I’ve made many actual unsignaled turns in my car since then, but I haven’t made many figurative ones. I’ve played it pretty safe in most ways. I’ve betrayed my generation’s reputation by working in the field in which I earned a degree, staying in the town in which I grew up to raise my own family and generally living in a way that’s not above my family’s means. I’ve had two jobs in 17 years and a nasty habit of driving cars until they fall apart rather than go out of fashion. I’m a real wild woman; the life of a party.Tomorrow, however, I’m making a right turn from the left lane. Tomorrow is my last day at my job of 11 years. Tomorrow I’m leaping into the world of part-time employment in a position that’s not likely to keep me awake at night. Tomorrow I’m walking away – at least temporarily – from a “career.” On Monday I’m starting a “job.” It doesn’t pay very well and I’m not entirely sure what I’ll be doing there. It feels reckless, lazy, terrifying, irresponsible and like a complete relief.
I didn’t get to this decision in a way that I would recommend to anyone. I got here like I usually do - through tons of unproductive agonizing, lots of frustration, loads of guilt and a little counseling. (The counseling was actually a new touch.) I got here kind of like I changed lanes so many years ago. The signal’s been on but it’s been a slow-motion drift across the road.I don’t know where this turn leads. It may lead to a roundabout that brings me right back where I started. It may lead to a dead end. (Please hope it doesn’t lead to a dead end.) With any luck it may lead to a whole new set of streets where the map is easy to read. I know for sure that it feels bittersweet. I’ve had an amazingly good gig in most ways and there are people lining up to take the job I’m leaving. I’ve been “in the know” and I’ve worn big girl clothes and people (some of them) have respected what I do. I know without doubt that I’ll miss much of that. And yet, I know I probably should have done this five years ago and it’s high time to go.

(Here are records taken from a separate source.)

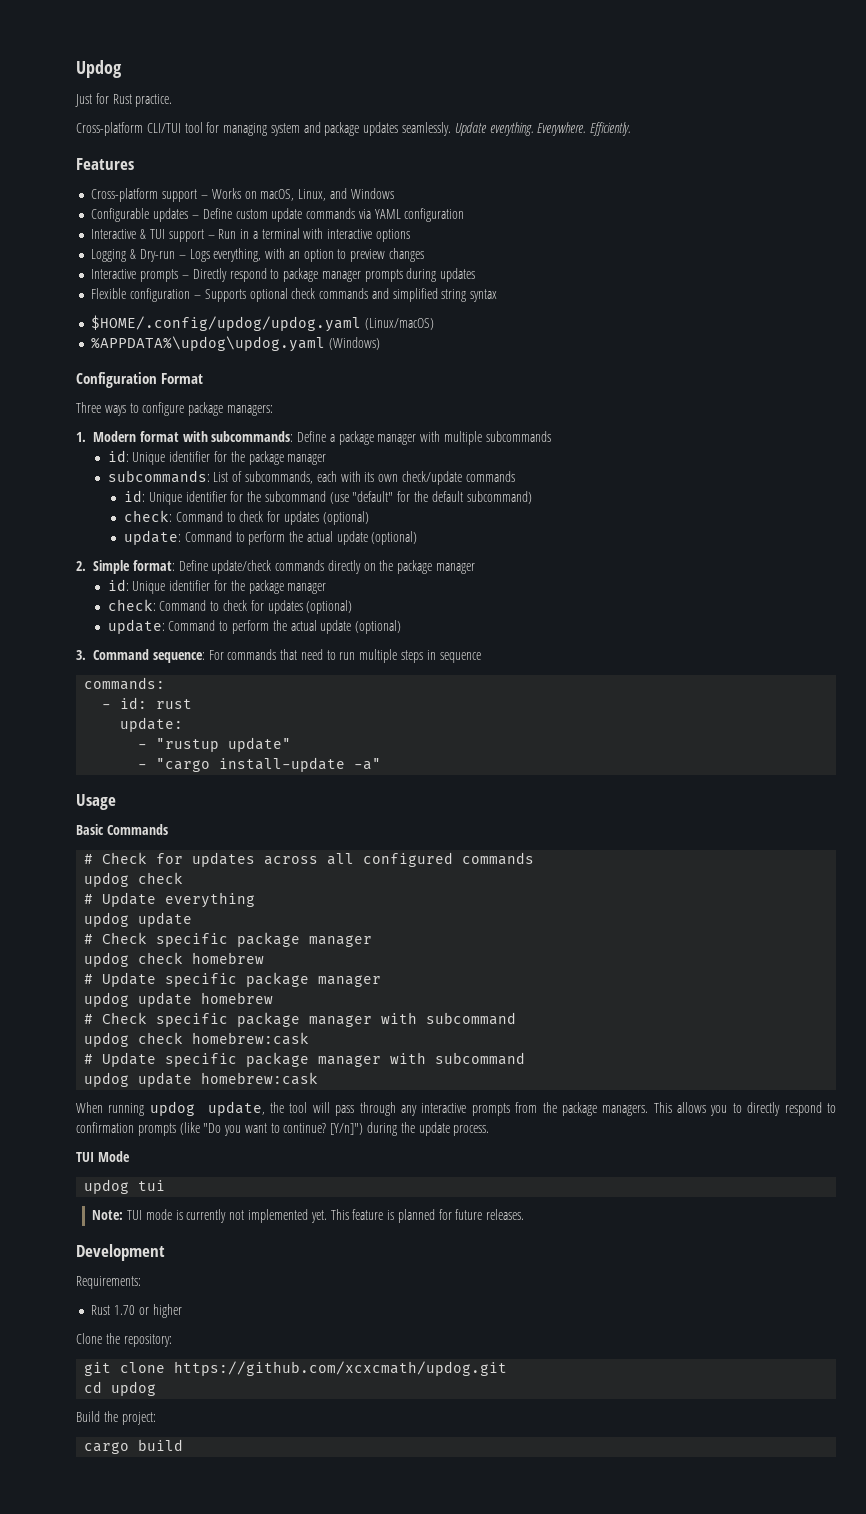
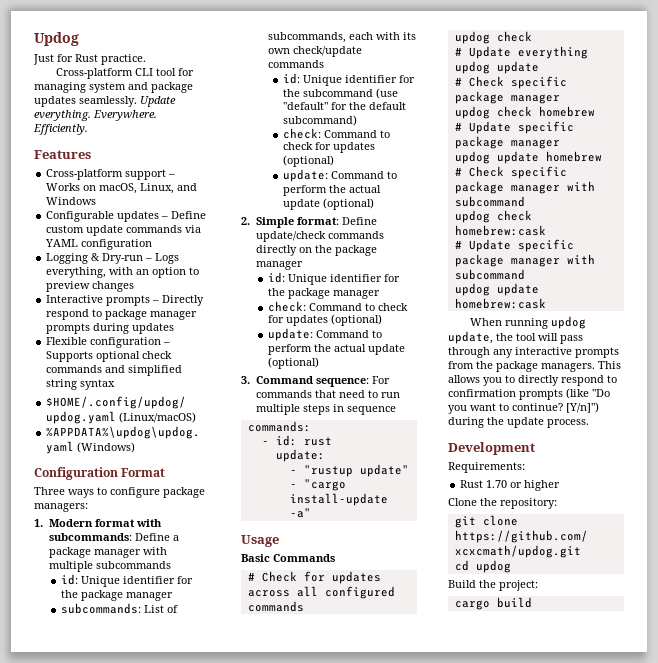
- Cross-platform CLI/TUI tool for managing system and package updates seamlessly.
+ Cross-platform CLI tool for managing system and package updates seamlessly.
- Interactive & TUI support – Run in a terminal with interactive options
- TUI Mode
- updog tui
- Note: TUI mode is currently not implemented yet. This feature is planned for future releases.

It’s time to actually sleep at 3 a.m. and it’s time to put the phone down and be in the moment with my kids. It’s time to be home when the boys have days off from school and it’s time to go back to cleaning my own toilets. It’s past time for my kids to have some downtime in their summers and some margin in their days. It’s also time for me to stop feeling guilty about what I’m not doing at work or what I’m not doing at home and just embrace whatever I can do right. Guilt’s a crappy emotion.Tomorrow I’m going to finish cleaning out my desk and hand over my office keys. A part of me feels like that’s waving the proverbial white flag. It’s like I’m surrendering to the fact that I can’t effectively have it all; like I’m still the sixteen-year-old who is overwhelmed by the responsibility of being on the road and just drifts out of panic and not knowing what else to do.

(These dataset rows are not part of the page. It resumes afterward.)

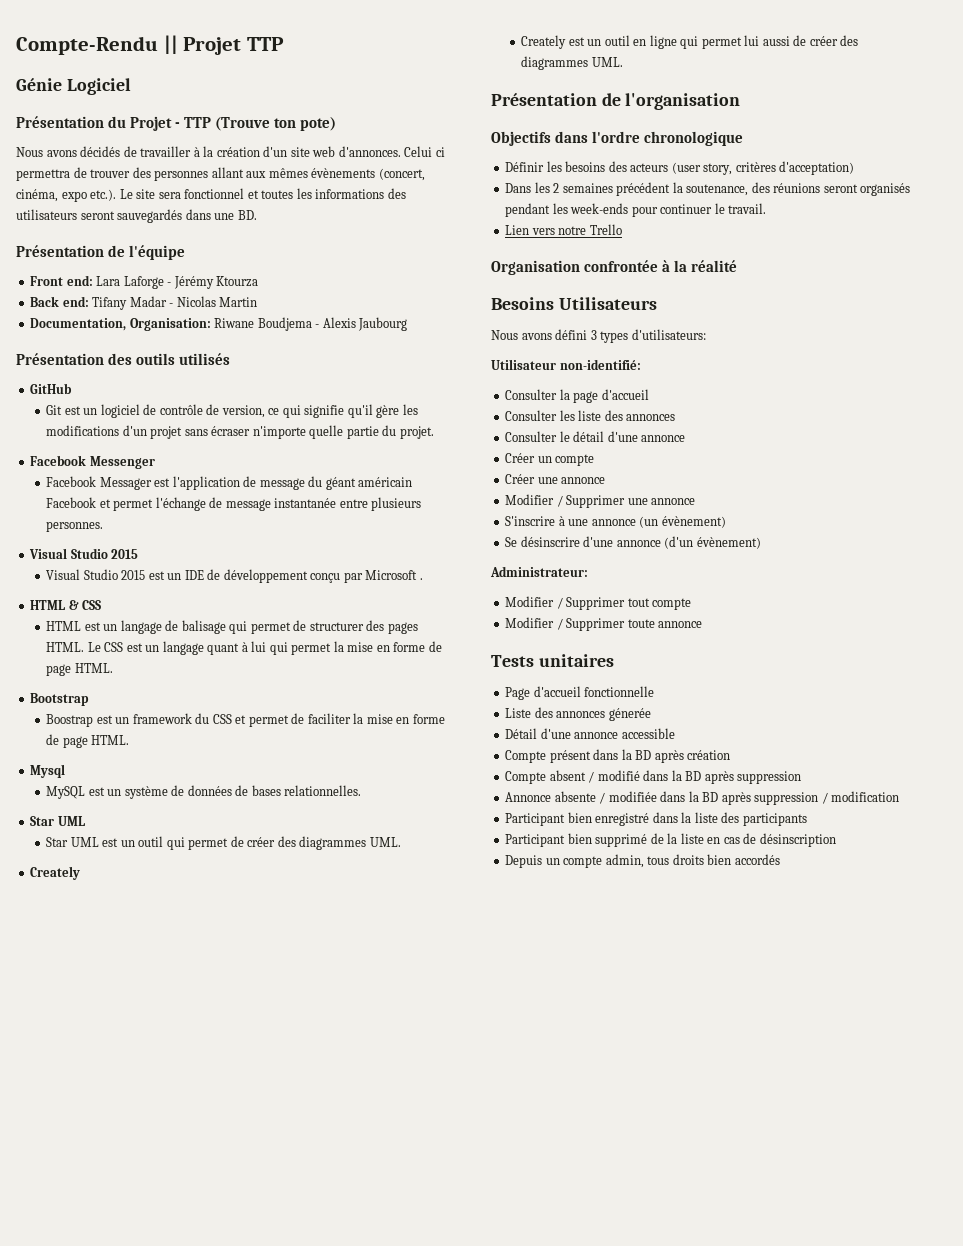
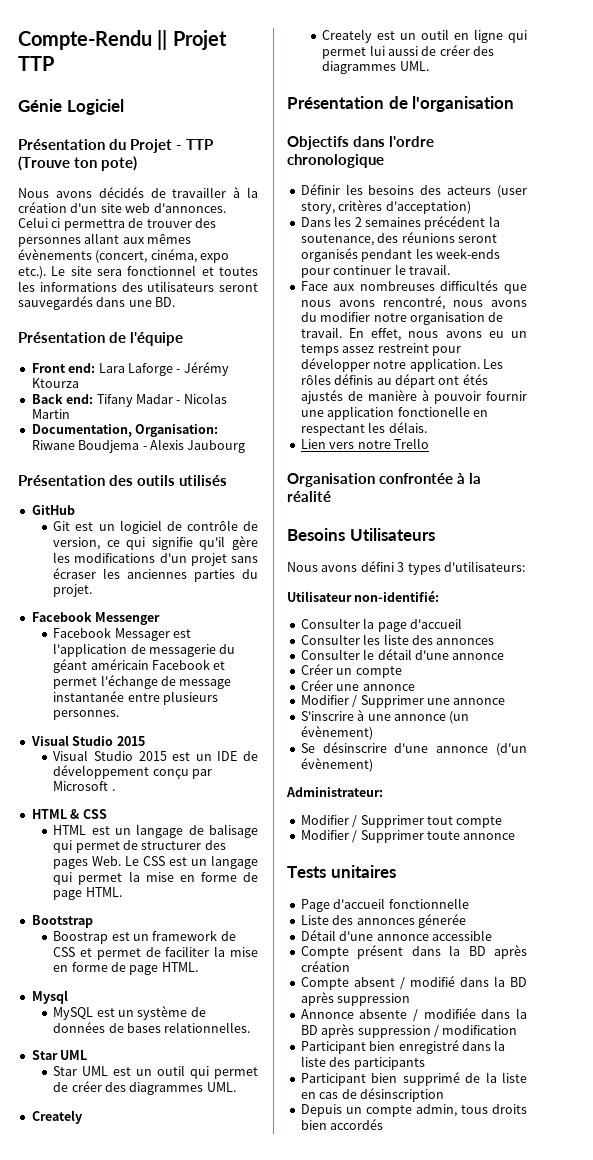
- Git est un logiciel de contrôle de version, ce qui signifie qu'il gère les modifications d'un projet sans écraser n'importe quelle partie du projet.
+ Git est un logiciel de contrôle de version, ce qui signifie qu'il gère les modifications d'un projet sans écraser les anciennes parties du projet.
- Facebook Messager est l'application de message du géant américain Facebook et permet l'échange de message instantanée entre plusieurs personnes.
+ Facebook Messager est l'application de messagerie du géant américain Facebook et permet l'échange de message instantanée entre plusieurs personnes.
- HTML est un langage de balisage qui permet de structurer des pages HTML. Le CSS est un langage quant à lui qui permet la mise en forme de page HTML.
+ HTML est un langage de balisage qui permet de structurer des pages Web. Le CSS est un langage qui permet la mise en forme de page HTML.
- Boostrap est un framework du CSS et permet de faciliter la mise en forme de page HTML.
+ Boostrap est un framework de CSS et permet de faciliter la mise en forme de page HTML.
+ Face aux nombreuses difficultés que nous avons rencontré, nous avons du modifier notre organisation de travail. En effet, nous avons eu un temps assez restreint pour développer notre application. Les rôles définis au départ ont étés ajustés de manière à pouvoir fournir une application fonctionelle en respectant les délais.

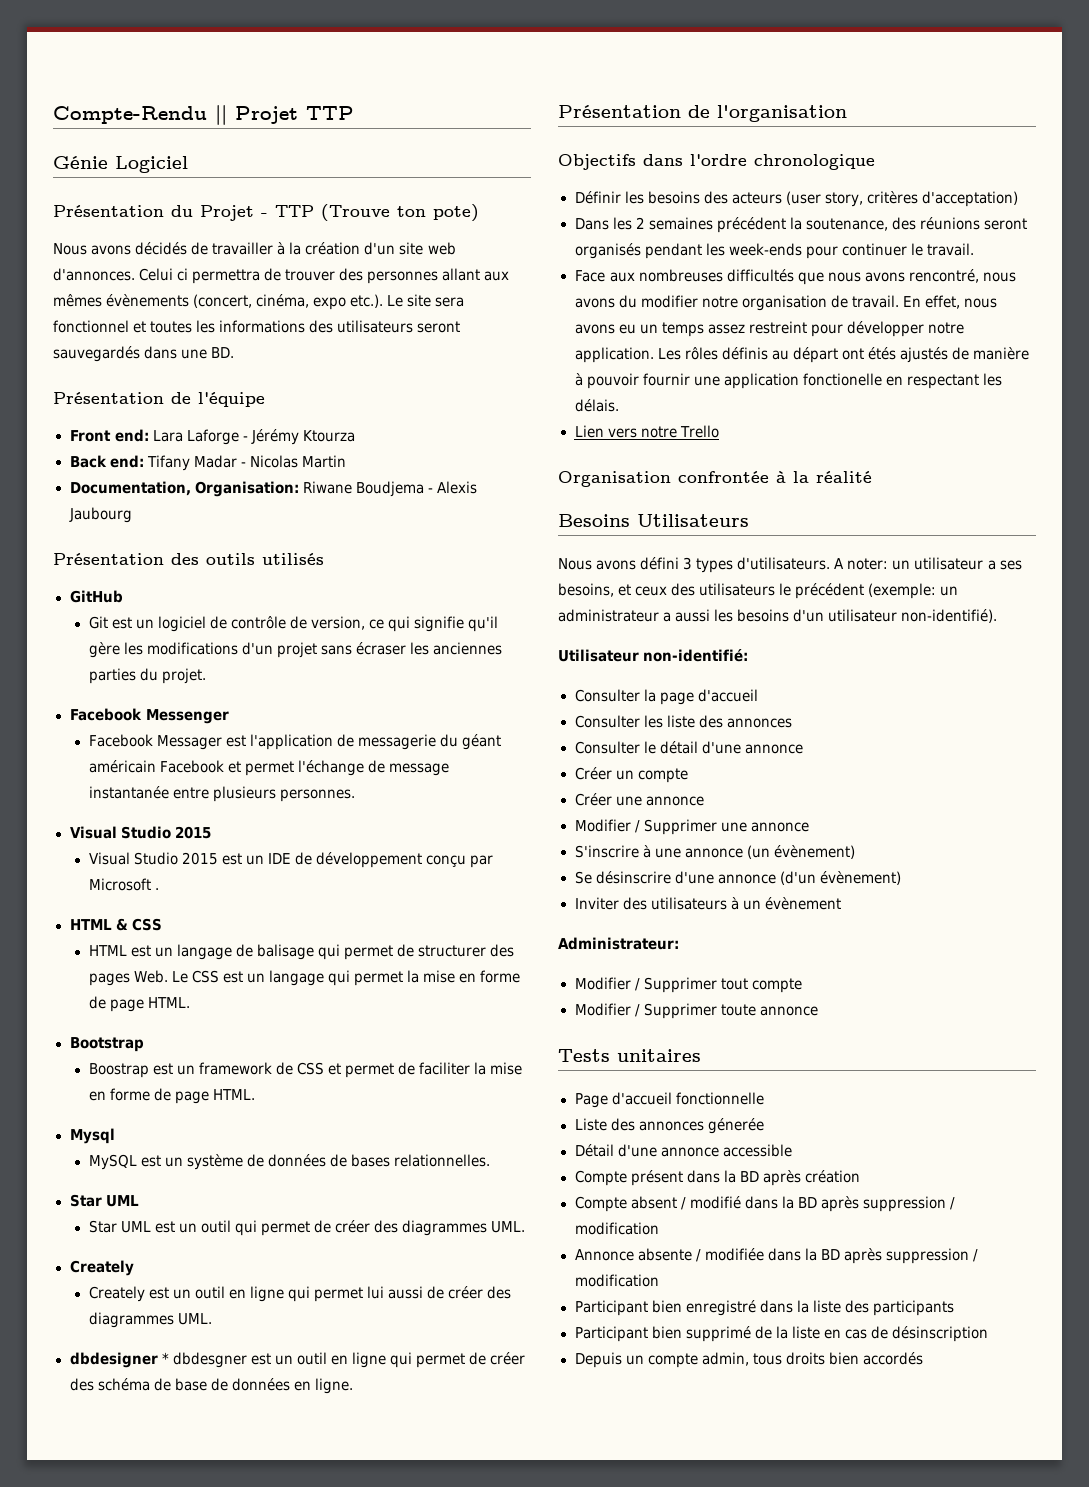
+ dbdesigner * dbdesgner est un outil en ligne qui permet de créer des schéma de base de données en ligne.
- Nous avons défini 3 types d'utilisateurs:
+ Nous avons défini 3 types d'utilisateurs. A noter: un utilisateur a ses besoins, et ceux des utilisateurs le précédent (exemple: un administrateur a aussi les besoins d'un utilisateur non-identifié).
+ Inviter des utilisateurs à un évènement
- Compte absent / modifié dans la BD après suppression
+ Compte absent / modifié dans la BD après suppression / modification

I also think that perhaps it’s actually the first time in a lot of years that I’ve made a conscious decision to do something that even requires a turn signal. Maybe it’s not a white flag but a green flag, marking the start of an open lap. Whatever it is, it’s happening and I feel strangely at peace about it. In the 23 years since I had to retake my driving test I’ve learned that more often than not you don’t get a second chance and you better seize it when you can. I haven’t done a good job of that to date but tomorrow I’m turning the corner.